- Born: 1908 Bath, Maine, US
- Died: 1994 (aged 85–86)
- Occupations: Lawyer, political strategist
- Known for: Chief strategist of Richard Nixon's 1960 presidential campaign

= Fred C. Scribner Jr. =

American lawyer

Fred C. Scribner Jr. (1908 − 1994) was an American lawyer from Maine. Born in Bath, Maine, Scribner grew up in Portland. His father was a wealthy real-estate developer and Mason. Scribner Jr. graduated from Portland's Deering High School in 1926, Dartmouth College in 1930, and Harvard Law School in 1933. Scribner served in the Eisenhower administration, rising to the position of under secretary of the United States Treasury.

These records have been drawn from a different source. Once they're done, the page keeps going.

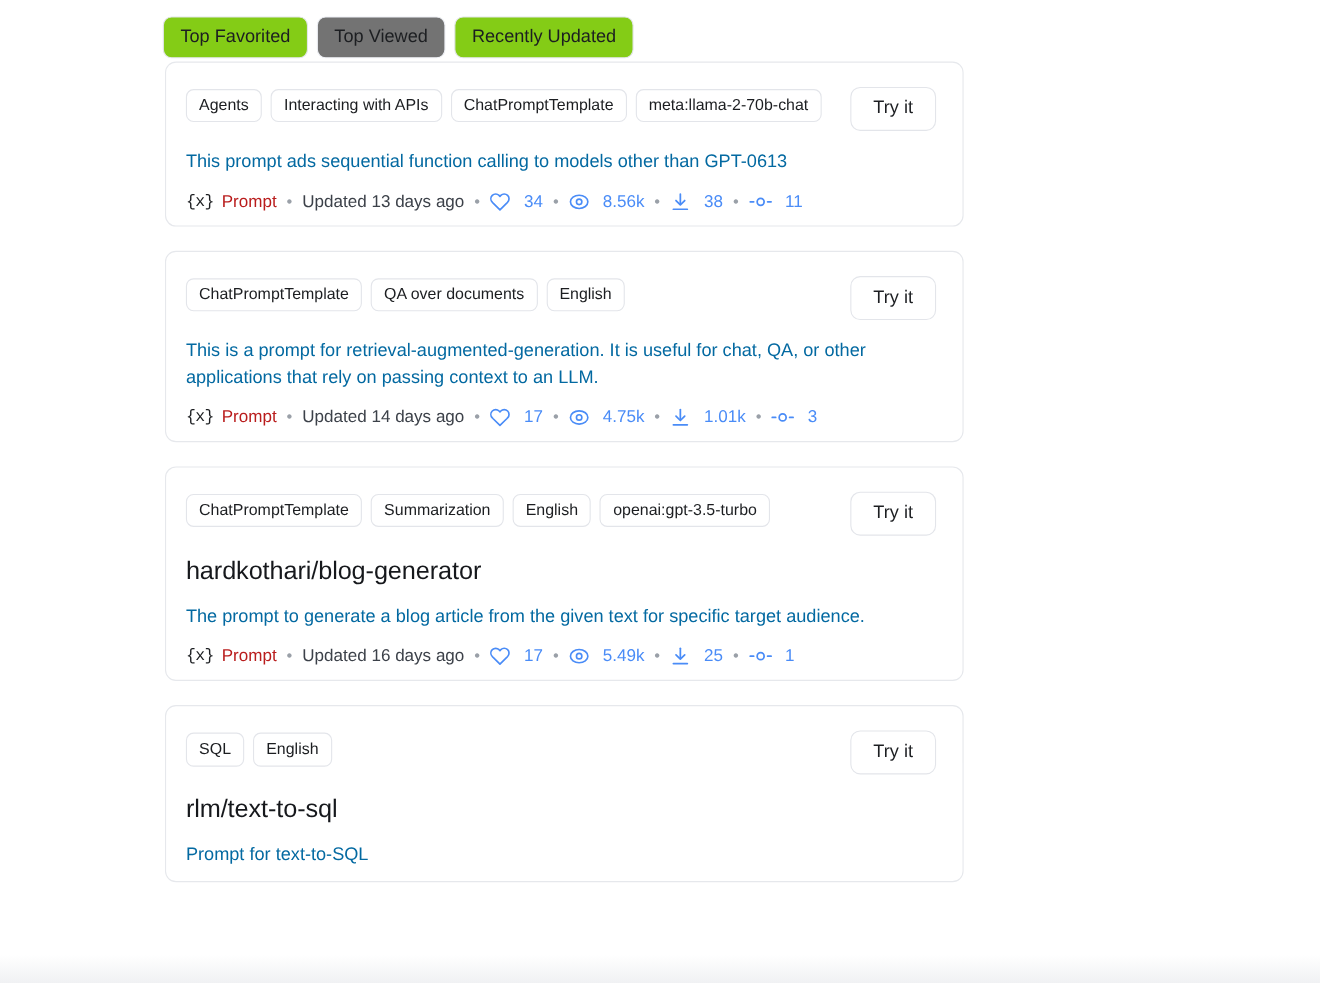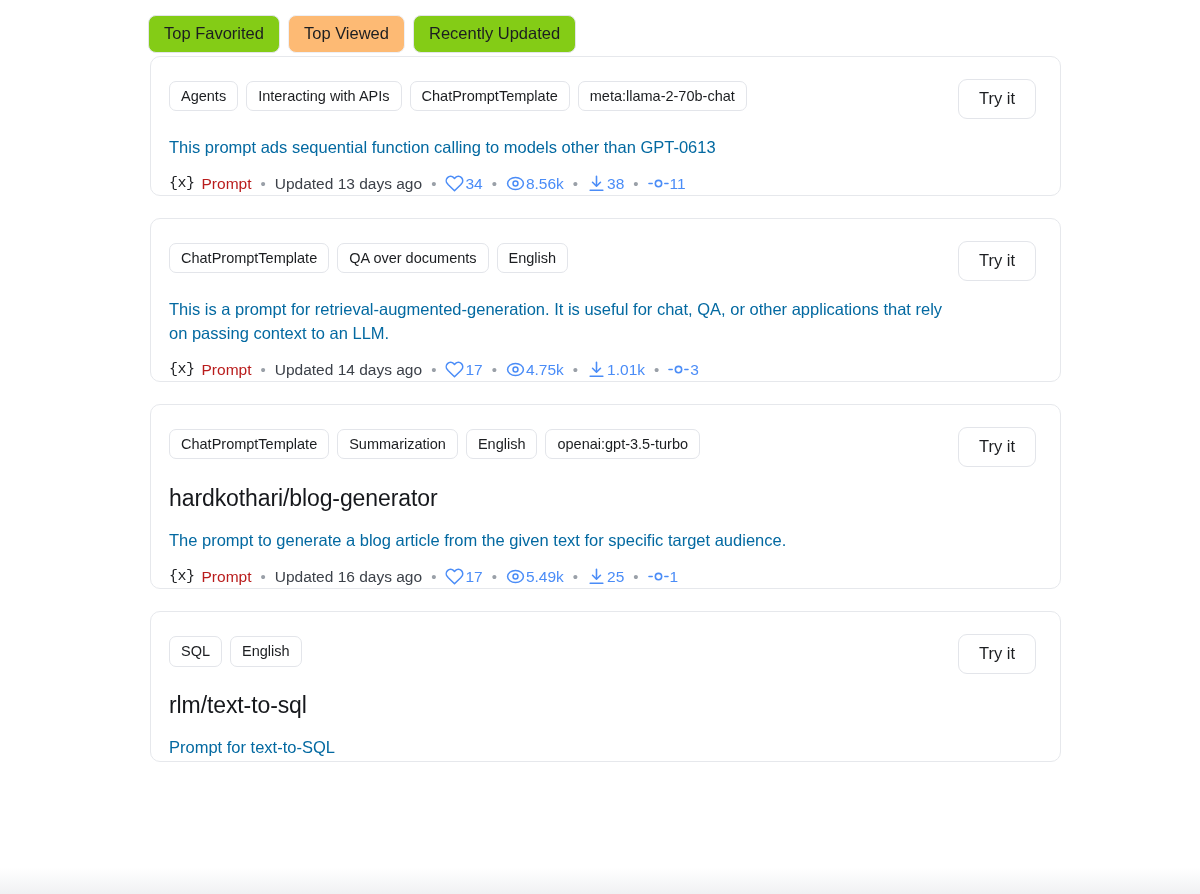"Top Viewed" .tab.active { background: #fdba74 -> #737373 }
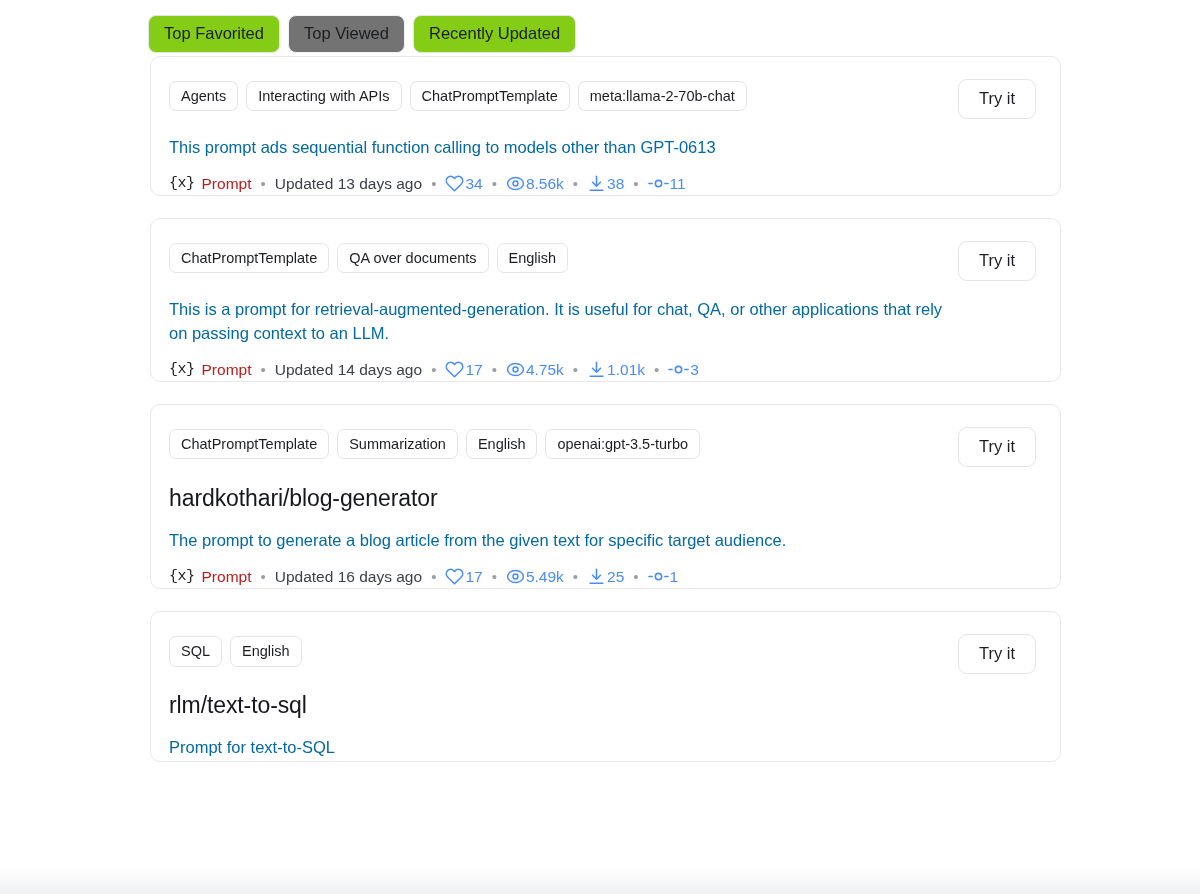"Agents" .card { padding: 22px 24px 2px 18px -> 22px 24px 12px 18px; width: 911px -> 726px }
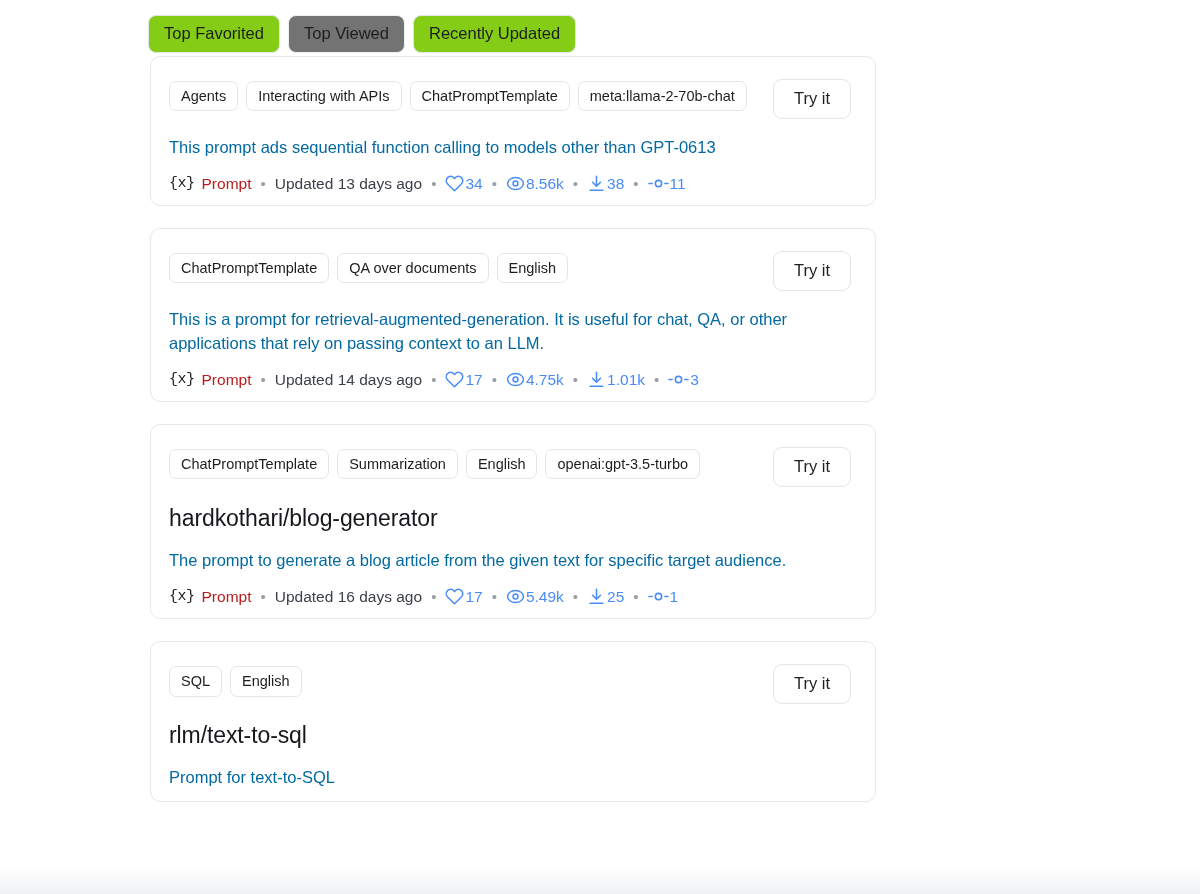"34" .stat { gap: 1px -> 12px }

He also served on the National Security Council from 1959 to 1961 and was later a critic of heightened tensions with the Soviet Union during the presidency of John F. Kennedy. An Old Guard Republican, he later served as a chief strategist for Richard Nixon's failed presidential bid in 1960. He helped organize the Kennedy-Nixon debates, which were the first in presidential history. After Nixon lost, he left federal politics and returned to his home state of Maine and eventually became a partner in the law firm of Pierce, Atwood, Scribner, Allen, Smith & Lancaster (now known as Pierce Atwood).

The Scribner family papers are held at the Maine Historical Society.